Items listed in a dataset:

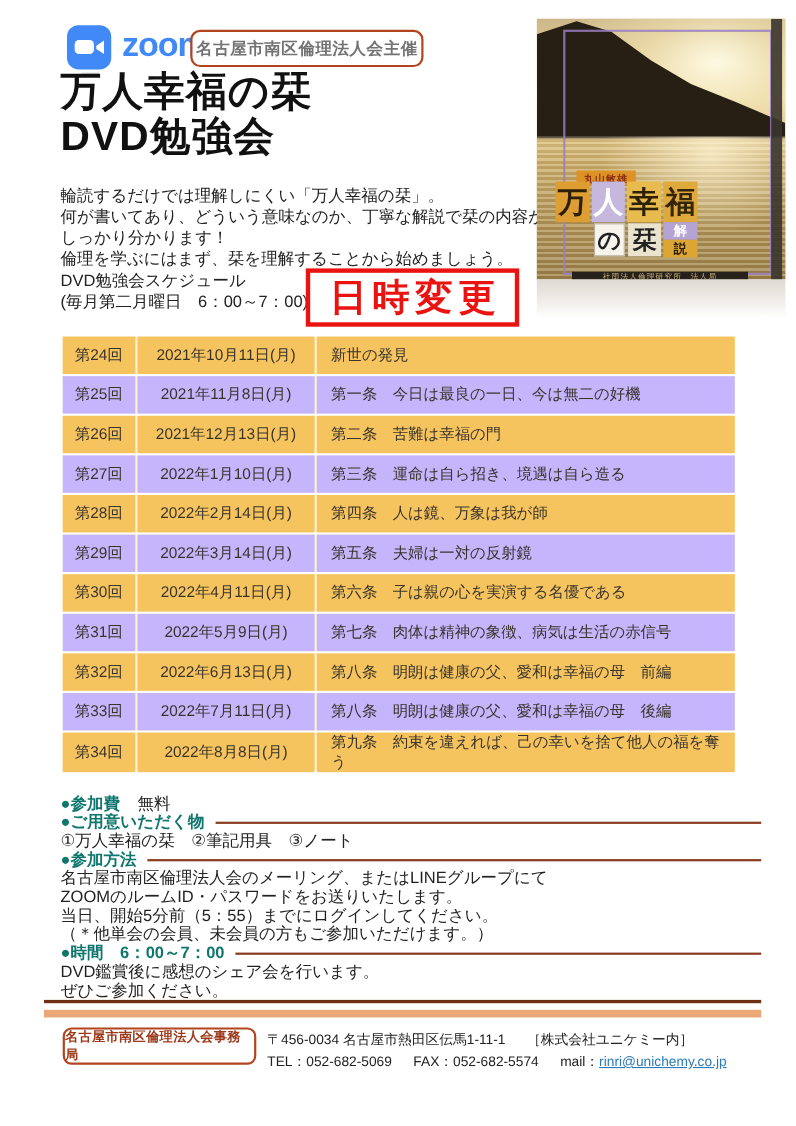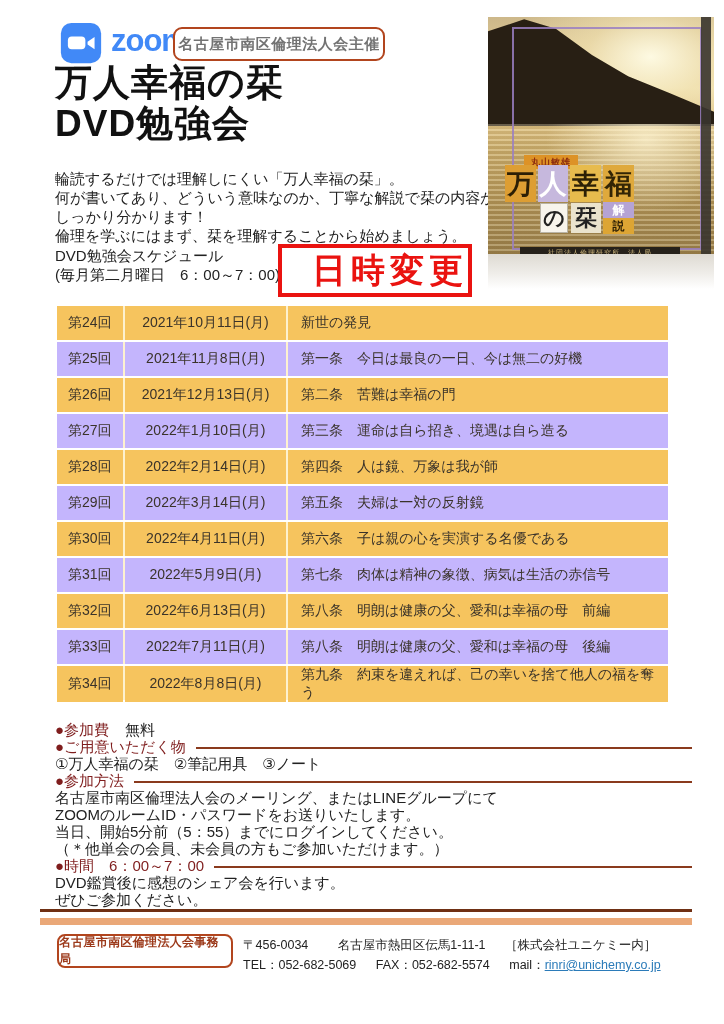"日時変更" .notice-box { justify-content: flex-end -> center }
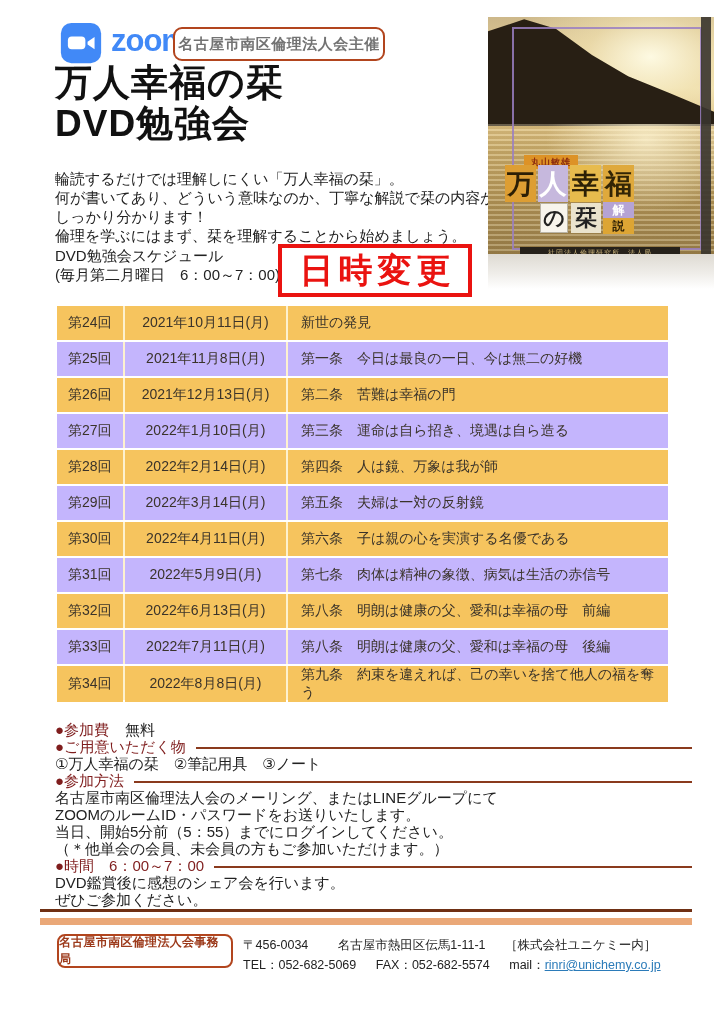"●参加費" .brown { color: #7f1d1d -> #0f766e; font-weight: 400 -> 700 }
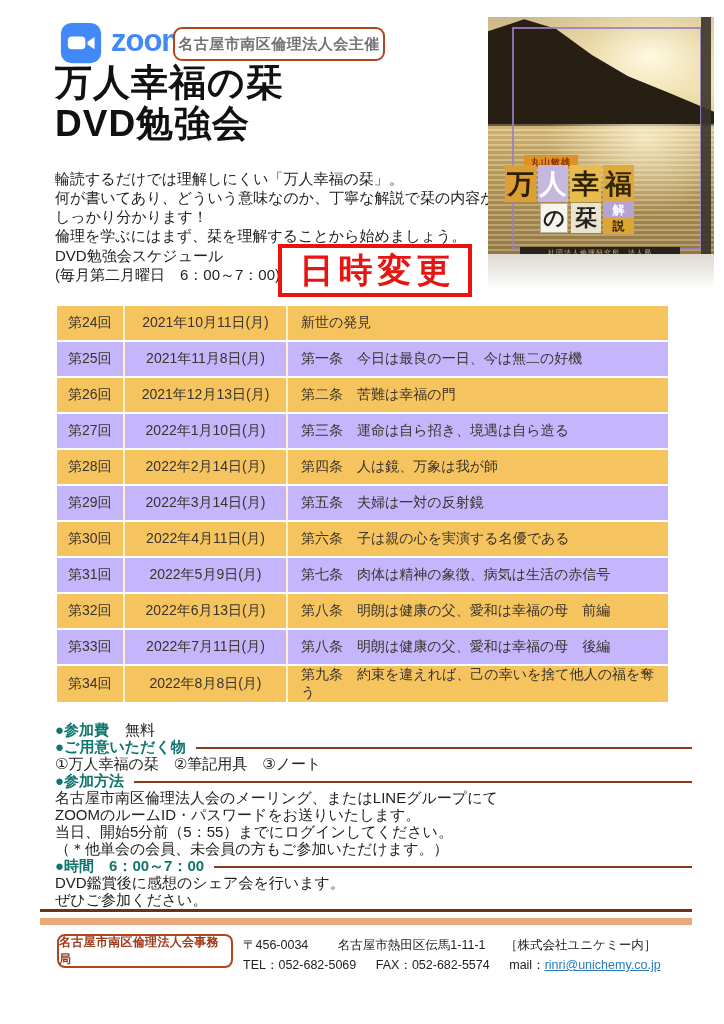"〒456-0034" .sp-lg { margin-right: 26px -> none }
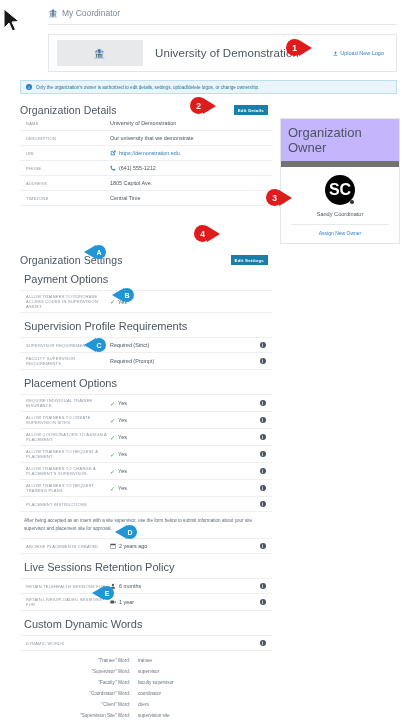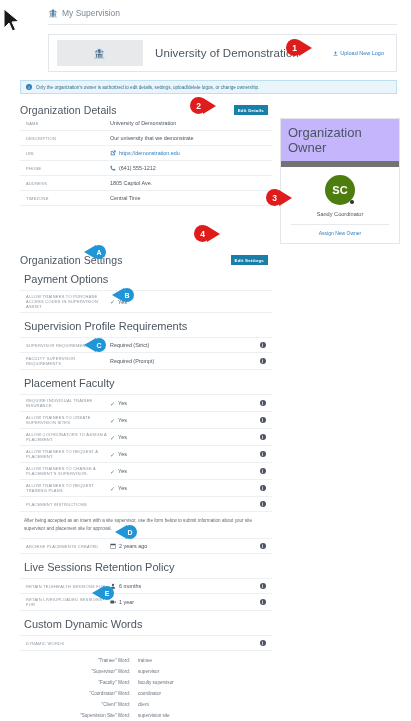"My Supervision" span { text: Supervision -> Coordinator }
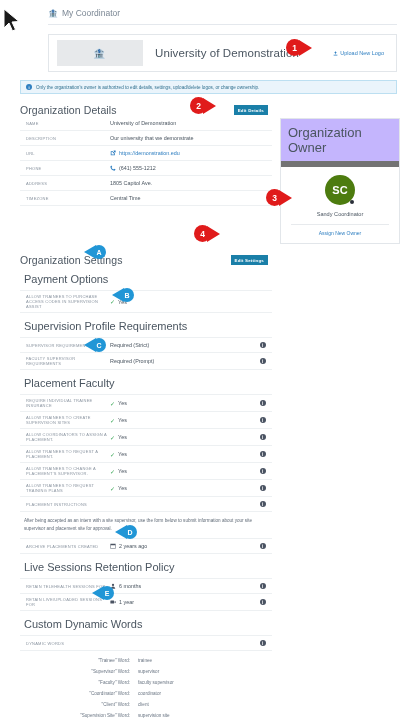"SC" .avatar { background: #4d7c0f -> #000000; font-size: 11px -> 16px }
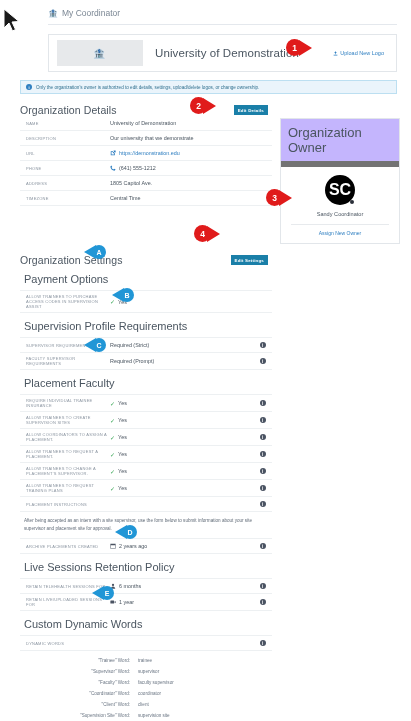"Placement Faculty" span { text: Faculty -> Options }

_What is required_
Without the pictures, return the whole of the data exactly as given.

_Solution for this task_
"日時変更" .notice-box { justify-content: flex-end -> center }
"●参加費" .brown { color: #7f1d1d -> #0f766e; font-weight: 400 -> 700 }
"〒456-0034" .sp-lg { margin-right: 26px -> none }
"My Supervision" span { text: Supervision -> Coordinator }
"SC" .avatar { background: #4d7c0f -> #000000; font-size: 11px -> 16px }
"Placement Faculty" span { text: Faculty -> Options }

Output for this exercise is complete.